● Task:
Looking at the records below, please say how many lines contain the word "background", as a bare number.

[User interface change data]
_ _ _
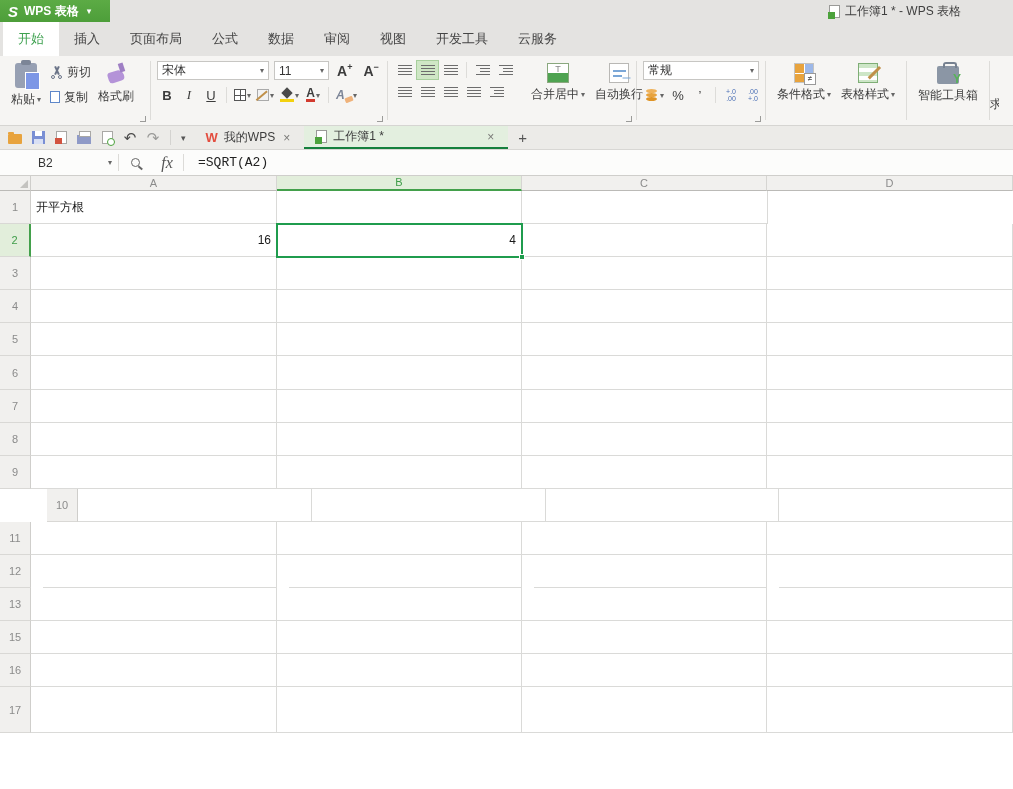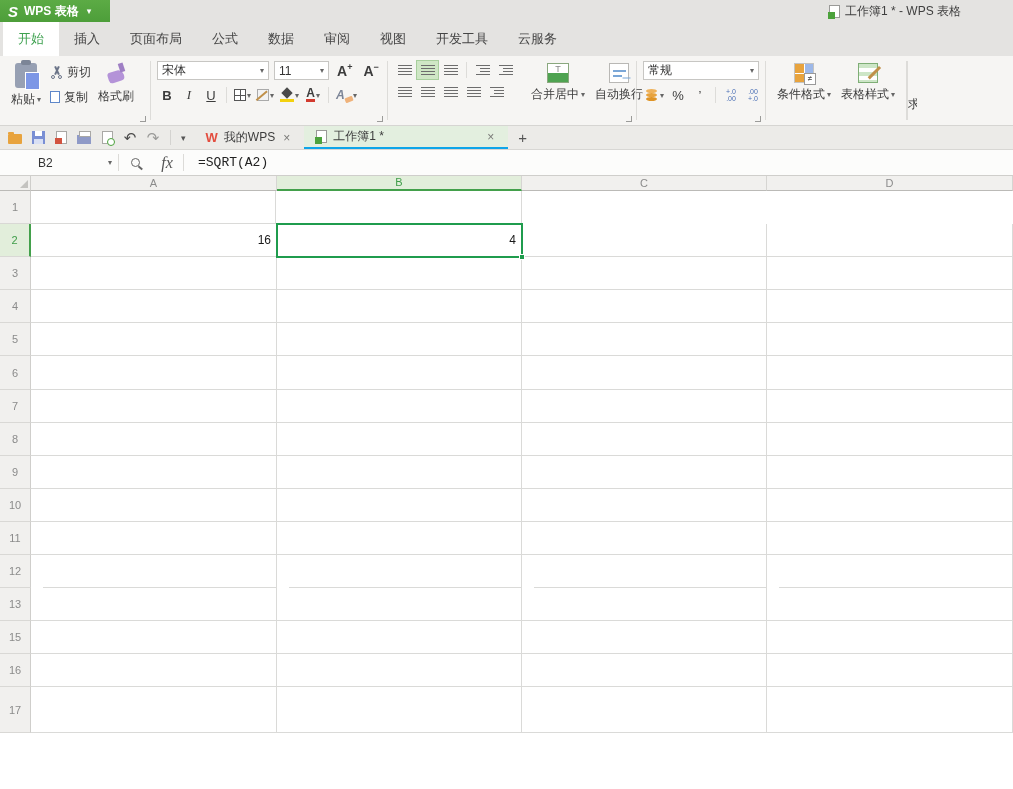--- a/index.html
+++ b/index.html
@@ -433,6 +433,12 @@
   </div>
   <div class="gsep"></div>
 
+  <div class="rgroup">
+    <div class="bigbtn">
+      <span class="ic-toolbox"></span>
+      <span class="lbl">智能工具箱</span>
+    </div>
+  </div>
   <div class="gsep"></div>
   <div class="overflowbtn">
       <span>求</span>

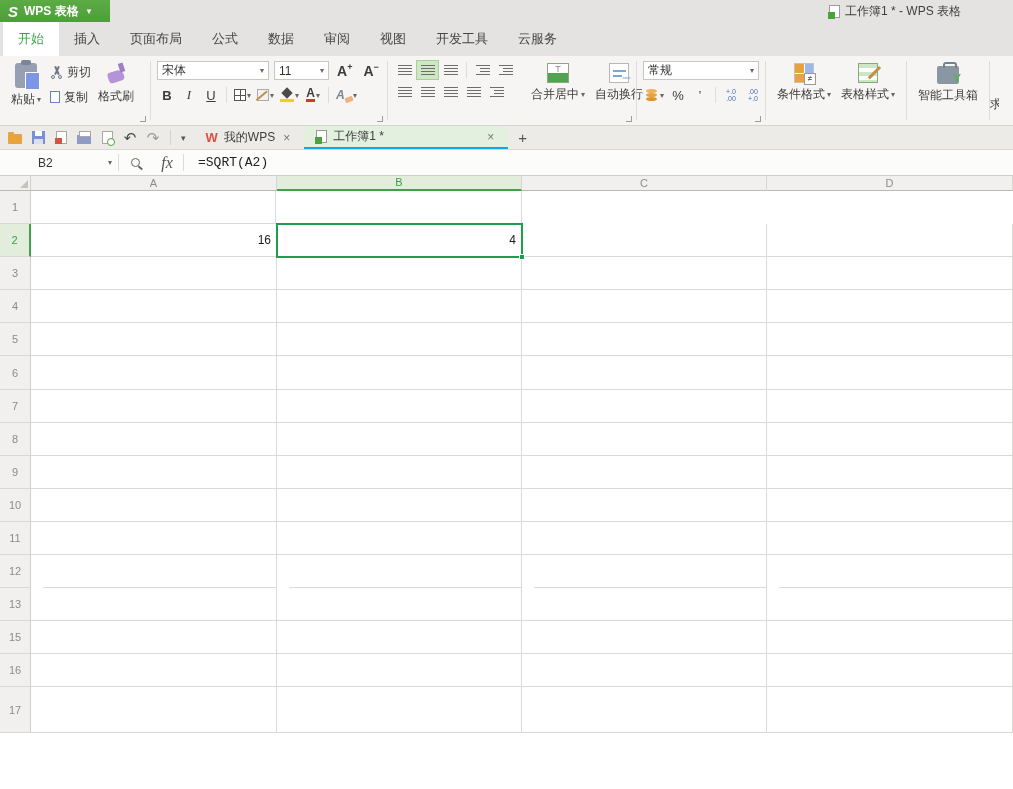--- a/index.html
+++ b/index.html
@@ -165,7 +165,7 @@
   .dtab { display:flex; align-items:center; gap:6px; padding:0 12px; font-size:12px; color:#3c3c3c;
     position:relative; }
   .dtab .x { color:#7a7a78; font-size:12px; padding:0 2px; }
-  .dtab.active { background:#e3efdf; border-bottom:2px solid #0ea5e9; width:204px; }
+  .dtab.active { background:#e3efdf; border-bottom:2px solid #15803d; width:204px; }
   .wlogo { color:#e34d3f; font-weight:bold; font-size:13px; }
   .newtab { display:flex; align-items:center; padding:0 10px; font-size:15px; color:#555; }
 

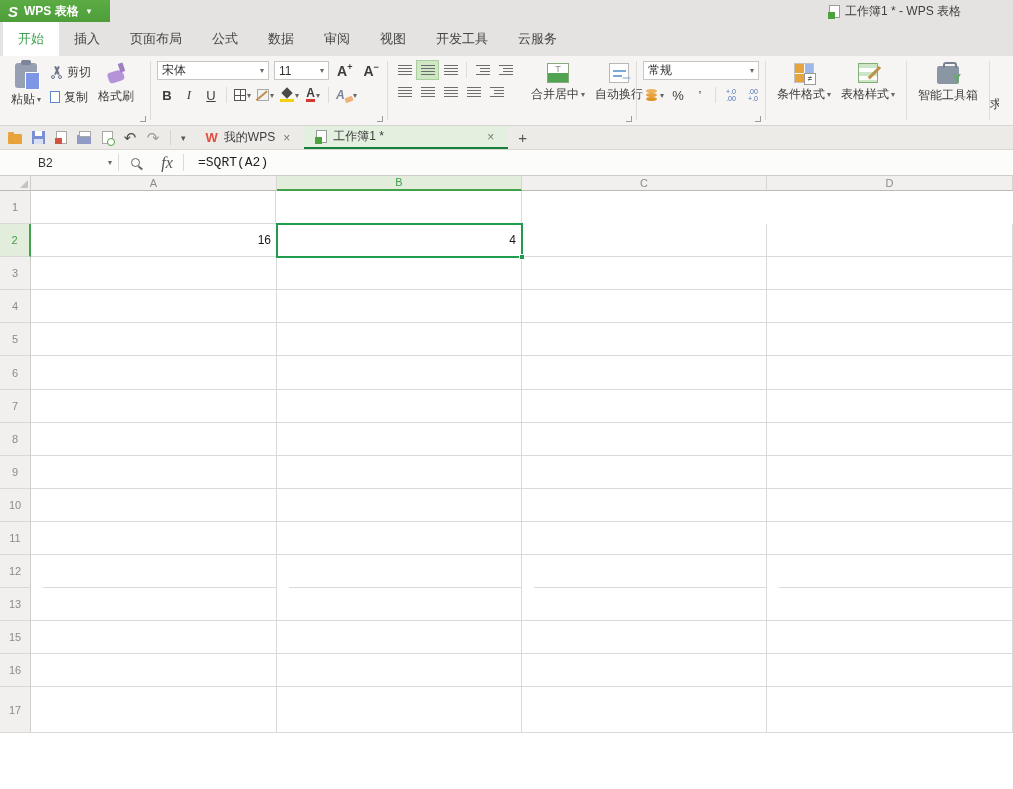--- a/index.html
+++ b/index.html
@@ -518,6 +518,7 @@
     </div>
     <div class="grow" style="height: 33.1px;">
       <div class="rowh">1</div>
+      <div class="cell" style="width: 246px; justify-content: flex-start;">开平方根</div>
       <div class="cell" style="width: 245px;"></div>
       <div class="cell" style="width: 246px;"></div>
     </div>

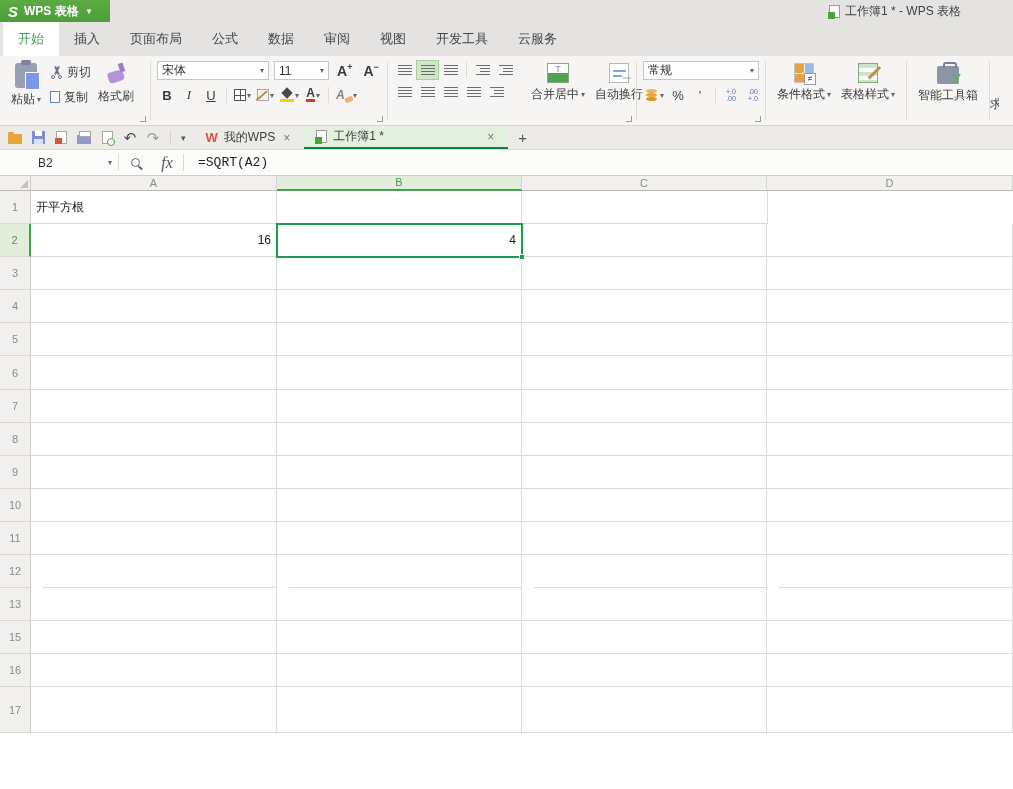--- a/index.html
+++ b/index.html
@@ -578,7 +578,7 @@
       <div class="cell" style="width: 245px;"></div>
       <div class="cell" style="width: 246px;"></div>
     </div>
-    <div class="grow" style="height: 33.1px;">
+    <div class="grow" style="height: 33.1px; margin-left: 47px;">
       <div class="rowh">10</div>
       <div class="cell" style="width: 246px;"></div>
       <div class="cell" style="width: 245px;"></div>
_ _ _
● Problem solution:
2